(Records drawn from a dataset)
>>

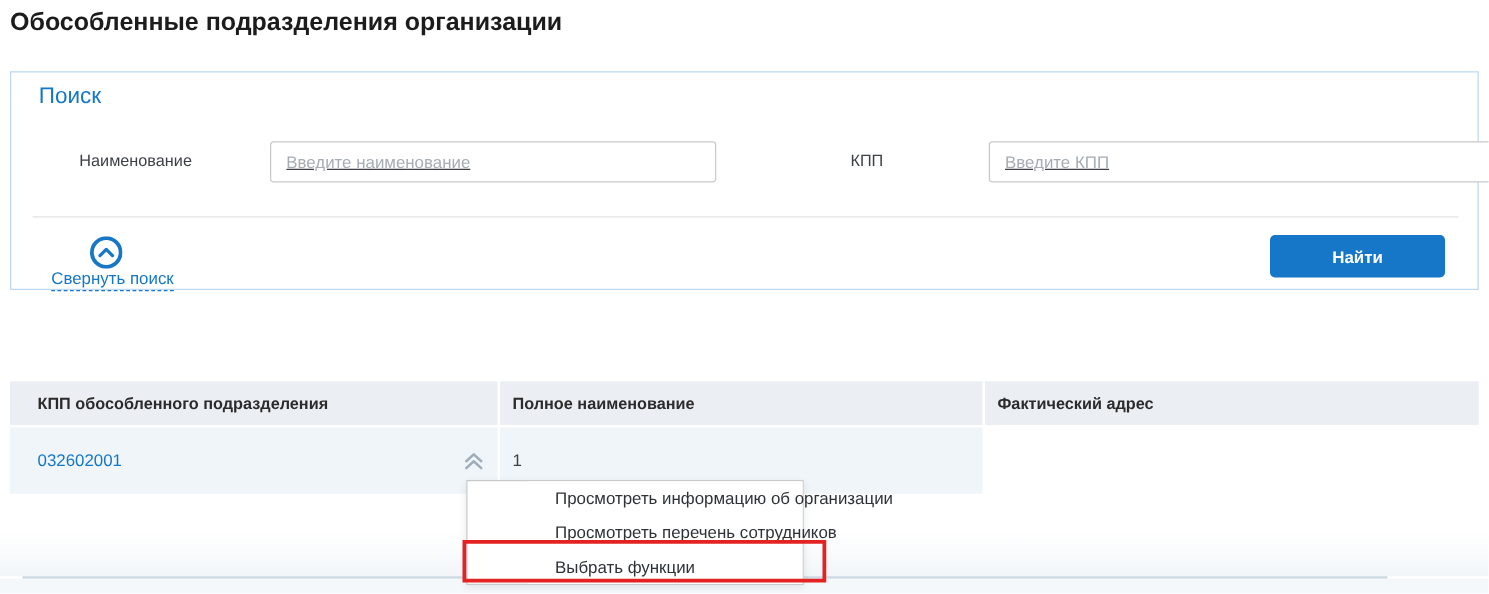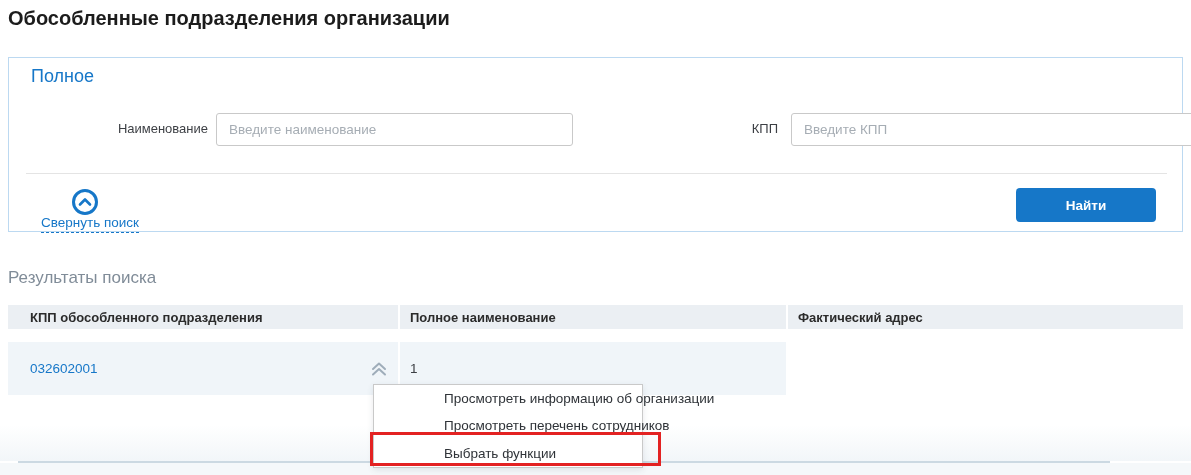"Полное" div.panel-title { text: Полное -> Поиск }
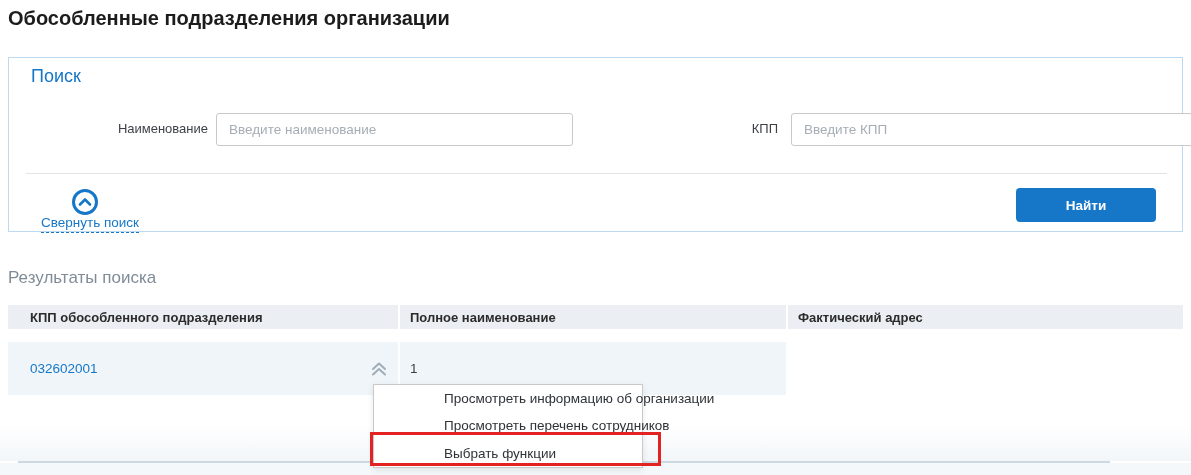"Наименование" .fld-label { text-align: right -> center }
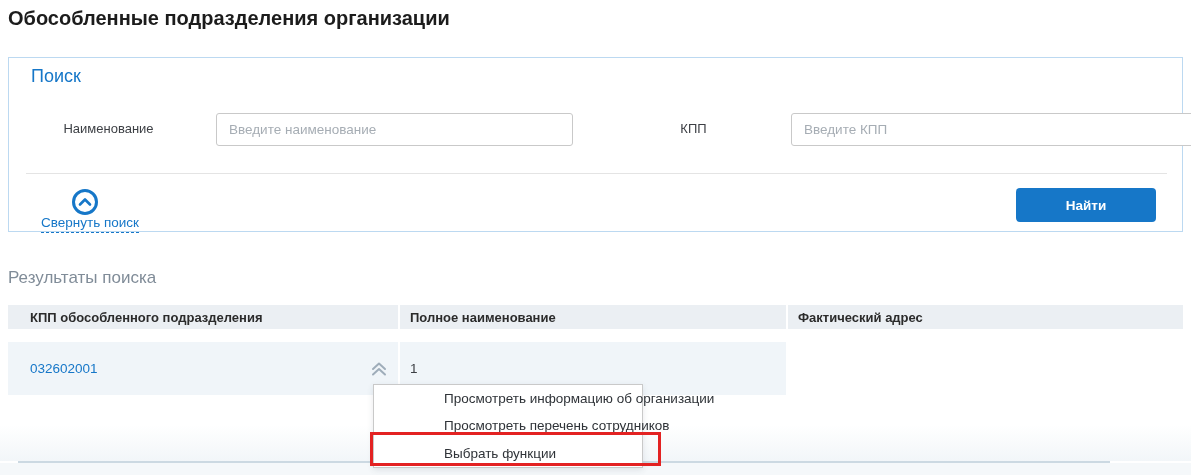"Введите наименование" .fld-input { text-decoration: none -> underline }
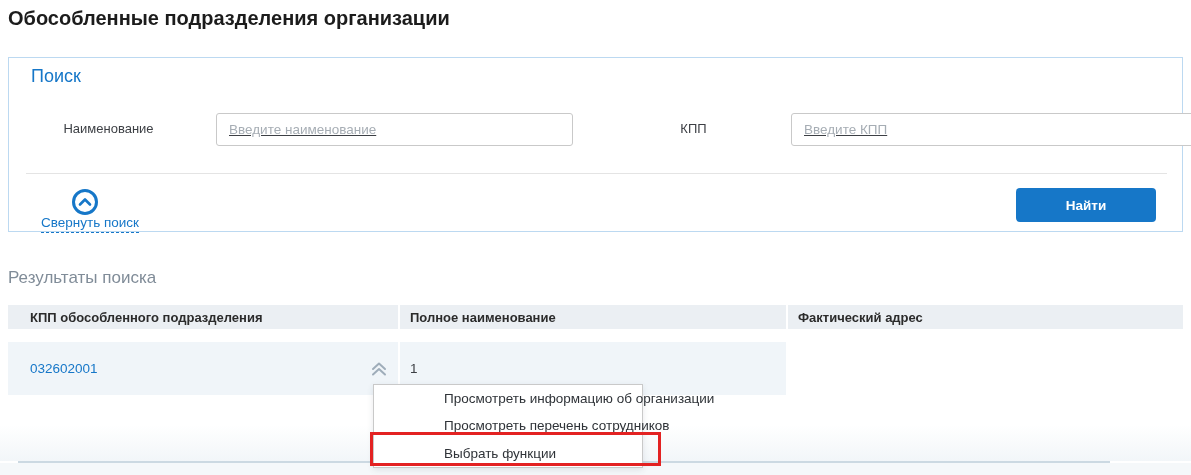"Результаты поиска" div.results-title { html: <div>Результаты поиска</div> -> none }
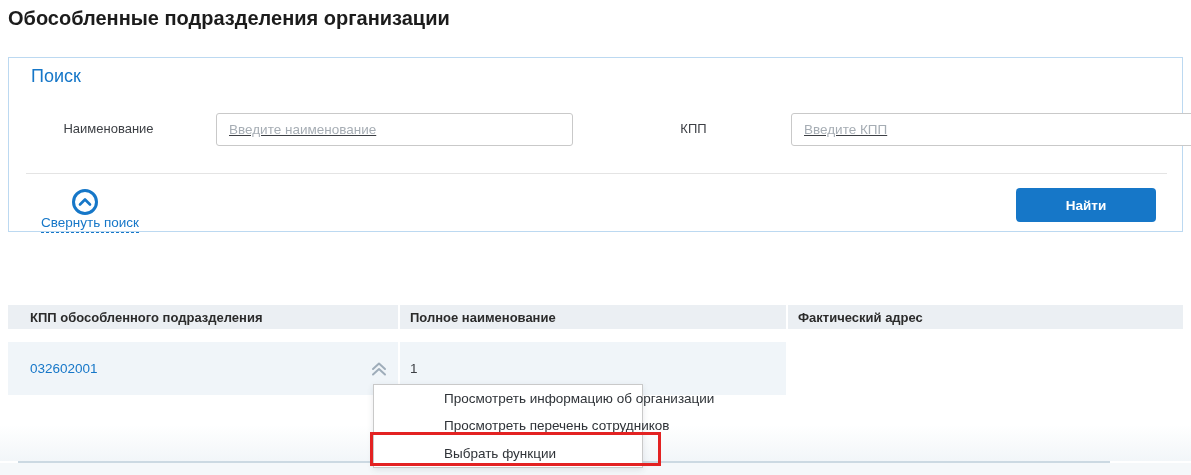"КПП обособленного подразделения" .tbl-header { height: 24px -> 35px }
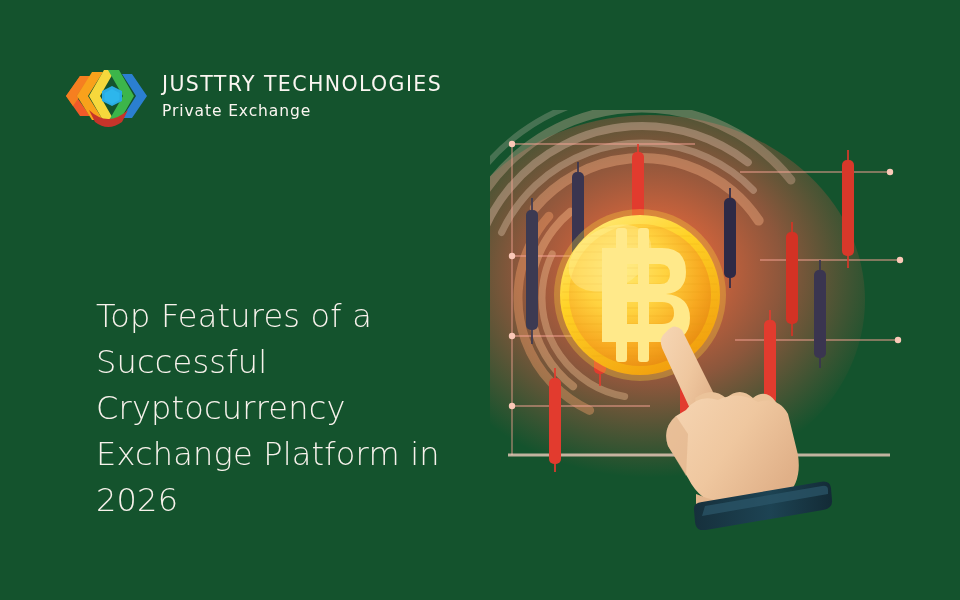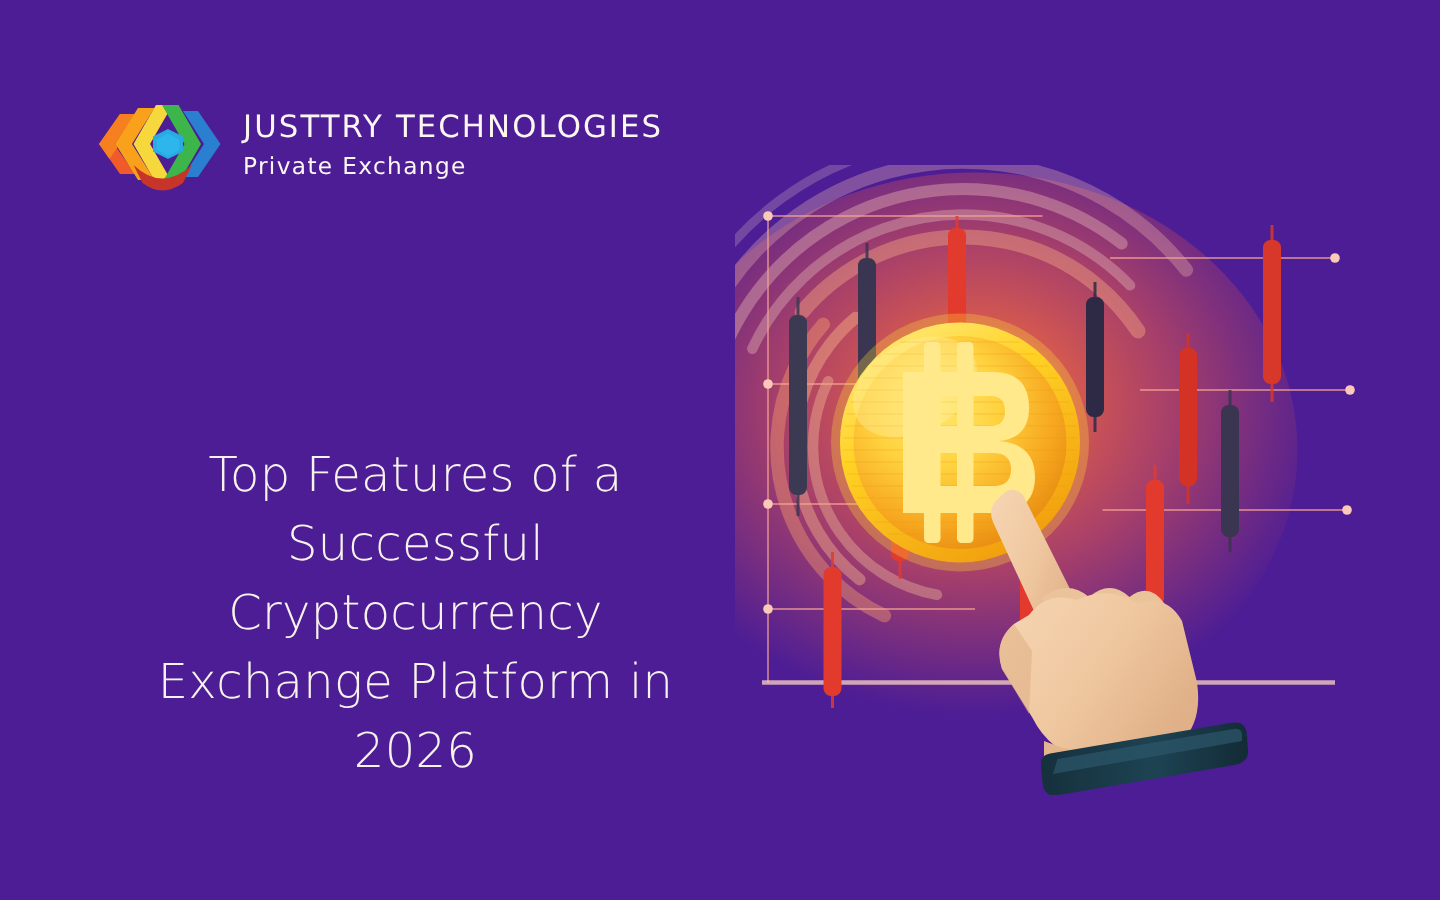"JUSTTRY TECHNOLOGIES" #stage { background: #4c1d95 -> #14532d }
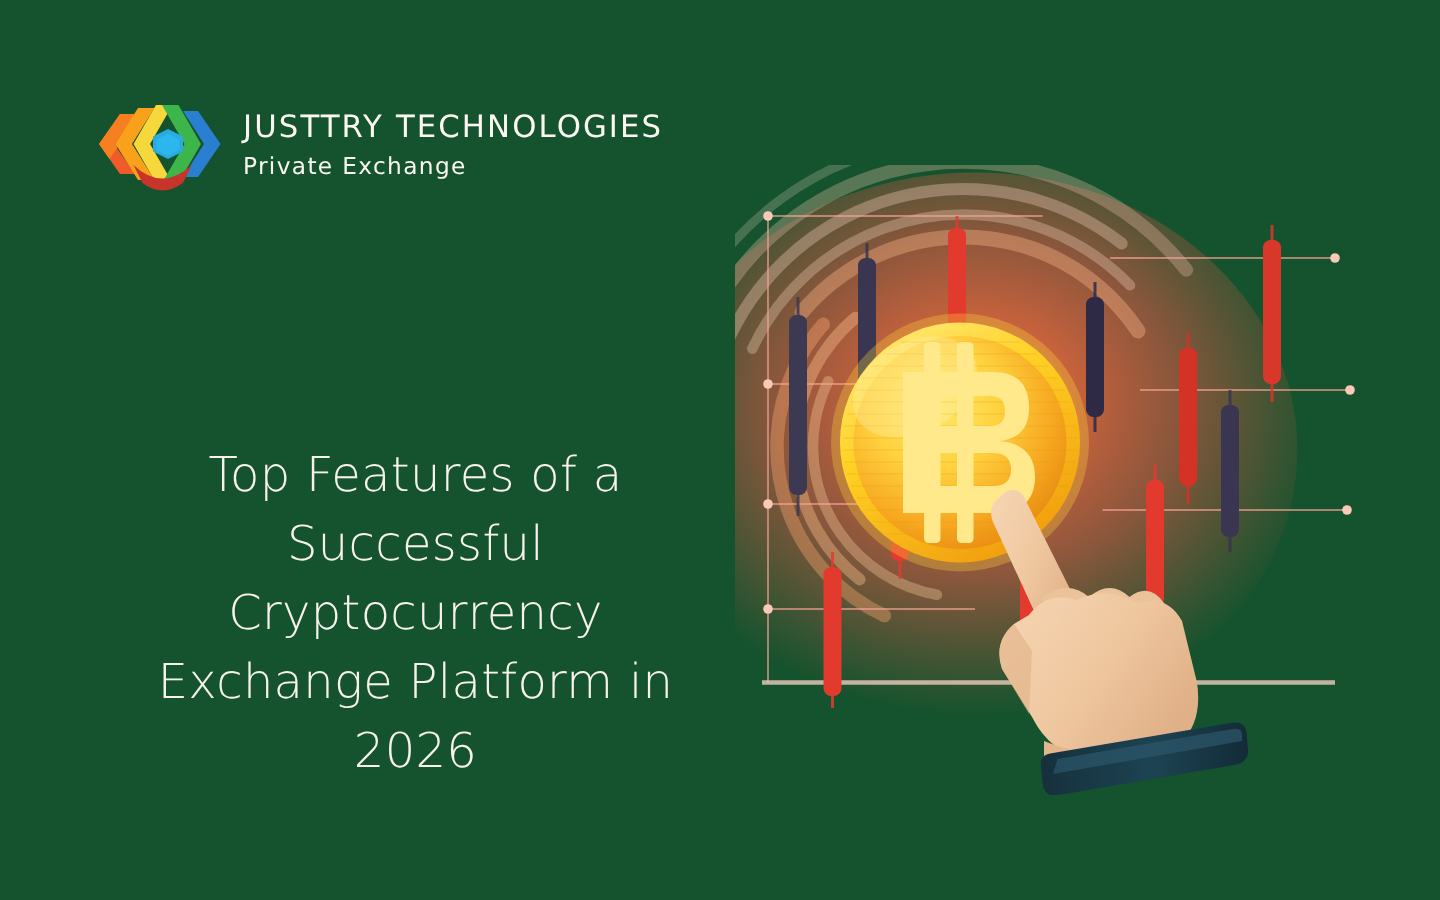"Top Features of a Successful" #headline { text-align: center -> left }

<<

The task
All that belongs in the answer is the lines from the line with "background: #4c1d95 ->" through the closing line of the entries, inclusive, transcribed exactly and free of pictures.

Expected answer
"JUSTTRY TECHNOLOGIES" #stage { background: #4c1d95 -> #14532d }
"Top Features of a Successful" #headline { text-align: center -> left }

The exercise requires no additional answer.